Movies

The Dead Don’t Die

Aka let me beat you over the head repeatedly, starting with the very first scene, about my social commentary on how people are mindless, soulless consumers. Which is severely ironic given that the movie itself is as soulless, and mindless as it gets. There isn’t a single redeeming quality to this movie other than casting several well known actors/actresses. Director and writer Jim Jarmusch has lost his touch. His last good movie that I enjoyed was back in 1999 with Ghost Dog: Way of the Samurai, and his obsession with samurai swords (katanas) makes a resurgence in this movie.

The jokes fall flat, the social and environmental commentary is so hammered in, it starts to get contrived. The fourth wall scenes are uninspired and that ending is just atrocious. Everyone in the movie felt like they were simply there for a quick paycheck, just going through the motions. If you think to yourself, “Oh, Adam Driver and Bill Murray, this looks fun.” Don’t. Full stop. Back out and watch anything else.

Overall, I simply don’t have anything nice to say about this movie. Too bad you can’t burn it after viewing. I want nearly 2 hours of my life back. Hard pass, do not recommend it at all.

TV Shows

Santa Clarita Diet

The best moment in the entire series is the segment, during the first 10 mins or so, with the Serbian General. What’s actually said and, between, what is written in the subtitles is incredibly hilarious; the ending bit of that segment had me in tears. The rest of the show doesn’t ever compare since or prior to this. It’s a pervasive twist of rooting for the villain by humanising them. Before zombies, it was vampires or werewolves, or some other mythological nonsense.

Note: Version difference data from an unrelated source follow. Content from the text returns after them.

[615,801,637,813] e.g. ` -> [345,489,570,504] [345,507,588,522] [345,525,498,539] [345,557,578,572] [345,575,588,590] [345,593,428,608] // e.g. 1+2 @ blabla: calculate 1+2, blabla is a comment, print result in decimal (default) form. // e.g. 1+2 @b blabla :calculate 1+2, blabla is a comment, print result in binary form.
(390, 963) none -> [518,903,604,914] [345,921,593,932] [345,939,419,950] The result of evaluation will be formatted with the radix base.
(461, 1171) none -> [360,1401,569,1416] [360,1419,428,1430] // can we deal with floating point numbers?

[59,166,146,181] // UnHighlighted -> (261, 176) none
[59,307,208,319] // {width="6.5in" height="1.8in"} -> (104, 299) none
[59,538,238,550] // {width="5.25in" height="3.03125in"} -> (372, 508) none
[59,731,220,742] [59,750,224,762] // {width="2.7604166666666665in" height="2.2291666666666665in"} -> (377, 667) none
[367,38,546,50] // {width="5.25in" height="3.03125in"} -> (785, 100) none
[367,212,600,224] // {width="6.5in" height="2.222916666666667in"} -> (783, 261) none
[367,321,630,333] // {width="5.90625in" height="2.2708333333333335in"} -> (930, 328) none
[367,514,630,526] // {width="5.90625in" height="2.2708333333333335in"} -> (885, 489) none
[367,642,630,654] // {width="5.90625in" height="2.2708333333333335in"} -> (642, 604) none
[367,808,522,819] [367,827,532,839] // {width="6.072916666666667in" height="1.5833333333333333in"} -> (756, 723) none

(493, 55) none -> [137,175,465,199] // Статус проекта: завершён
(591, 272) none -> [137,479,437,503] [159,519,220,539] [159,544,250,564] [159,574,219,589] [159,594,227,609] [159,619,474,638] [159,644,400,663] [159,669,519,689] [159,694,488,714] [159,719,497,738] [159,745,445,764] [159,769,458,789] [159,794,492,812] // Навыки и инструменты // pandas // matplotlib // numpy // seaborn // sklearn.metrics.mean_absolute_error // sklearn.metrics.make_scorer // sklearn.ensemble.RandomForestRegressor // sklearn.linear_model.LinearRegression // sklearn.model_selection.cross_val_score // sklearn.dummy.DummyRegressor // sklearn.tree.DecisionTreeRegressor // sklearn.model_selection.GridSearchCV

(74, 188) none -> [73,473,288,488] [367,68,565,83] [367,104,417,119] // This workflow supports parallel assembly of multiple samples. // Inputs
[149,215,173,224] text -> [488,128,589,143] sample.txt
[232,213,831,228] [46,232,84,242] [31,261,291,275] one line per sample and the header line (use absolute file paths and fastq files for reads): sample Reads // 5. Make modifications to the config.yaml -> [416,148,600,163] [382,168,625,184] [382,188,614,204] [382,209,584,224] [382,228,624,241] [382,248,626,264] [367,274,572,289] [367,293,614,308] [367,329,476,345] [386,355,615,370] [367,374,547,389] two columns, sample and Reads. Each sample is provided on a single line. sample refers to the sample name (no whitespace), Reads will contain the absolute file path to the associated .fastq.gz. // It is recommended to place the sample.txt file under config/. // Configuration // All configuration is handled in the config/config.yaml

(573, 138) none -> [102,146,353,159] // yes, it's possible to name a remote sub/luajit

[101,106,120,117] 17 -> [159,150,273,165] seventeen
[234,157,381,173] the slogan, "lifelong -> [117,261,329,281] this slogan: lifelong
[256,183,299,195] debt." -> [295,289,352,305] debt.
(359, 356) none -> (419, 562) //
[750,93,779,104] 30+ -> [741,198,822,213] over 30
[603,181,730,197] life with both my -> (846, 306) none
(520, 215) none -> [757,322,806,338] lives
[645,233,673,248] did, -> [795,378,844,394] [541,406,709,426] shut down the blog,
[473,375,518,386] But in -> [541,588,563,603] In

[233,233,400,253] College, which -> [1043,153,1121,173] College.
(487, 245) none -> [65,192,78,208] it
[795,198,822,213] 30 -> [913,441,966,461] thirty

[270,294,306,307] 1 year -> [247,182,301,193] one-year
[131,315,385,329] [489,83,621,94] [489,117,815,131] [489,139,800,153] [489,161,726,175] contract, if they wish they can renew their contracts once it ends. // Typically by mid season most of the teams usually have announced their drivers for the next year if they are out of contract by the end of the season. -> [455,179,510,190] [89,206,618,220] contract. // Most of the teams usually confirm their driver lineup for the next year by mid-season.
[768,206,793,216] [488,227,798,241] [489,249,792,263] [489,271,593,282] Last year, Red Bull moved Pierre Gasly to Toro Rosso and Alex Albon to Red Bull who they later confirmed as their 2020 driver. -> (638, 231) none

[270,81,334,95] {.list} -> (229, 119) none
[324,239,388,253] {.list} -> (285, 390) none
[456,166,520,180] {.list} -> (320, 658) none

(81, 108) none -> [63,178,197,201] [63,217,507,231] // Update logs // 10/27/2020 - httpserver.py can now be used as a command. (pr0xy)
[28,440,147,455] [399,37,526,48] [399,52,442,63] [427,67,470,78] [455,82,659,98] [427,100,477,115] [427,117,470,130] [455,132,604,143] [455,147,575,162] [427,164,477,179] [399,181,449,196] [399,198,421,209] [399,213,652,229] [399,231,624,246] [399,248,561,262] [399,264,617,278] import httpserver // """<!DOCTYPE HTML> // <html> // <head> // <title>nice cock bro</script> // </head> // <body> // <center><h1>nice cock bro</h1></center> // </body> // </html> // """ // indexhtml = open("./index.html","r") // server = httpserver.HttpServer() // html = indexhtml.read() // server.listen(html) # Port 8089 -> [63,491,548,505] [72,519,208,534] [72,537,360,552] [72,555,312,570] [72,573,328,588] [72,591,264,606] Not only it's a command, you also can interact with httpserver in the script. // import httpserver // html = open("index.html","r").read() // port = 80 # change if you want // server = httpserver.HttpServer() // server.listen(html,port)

Sure, Santa Clarita Diet has me laughing at lot at Timothy Olyphant’s character Joel’s antics or Skyler Gisondo’s character Eric. But, all that comedy masks the pretty twisted shenanigans going on. Some of which are, to be honest, quite messed up and I ain’t looking at the screen. Most of that action does not need to be normalised. I love the two aforementioned actors and therein lies the problem. These characters represent the normalcy of the real world and having them be accepting of cannibalism is not right.

I’m glad it got cancelled. Maybe some might enjoy having the bad guys be the protagonists but I do not; neither did I enjoy having the Slavic characters be bad guys. And not only bad guys, but generally incompetent ones at that. Oh well, can’t wait to see what other projects Timothy Olyphant will do next.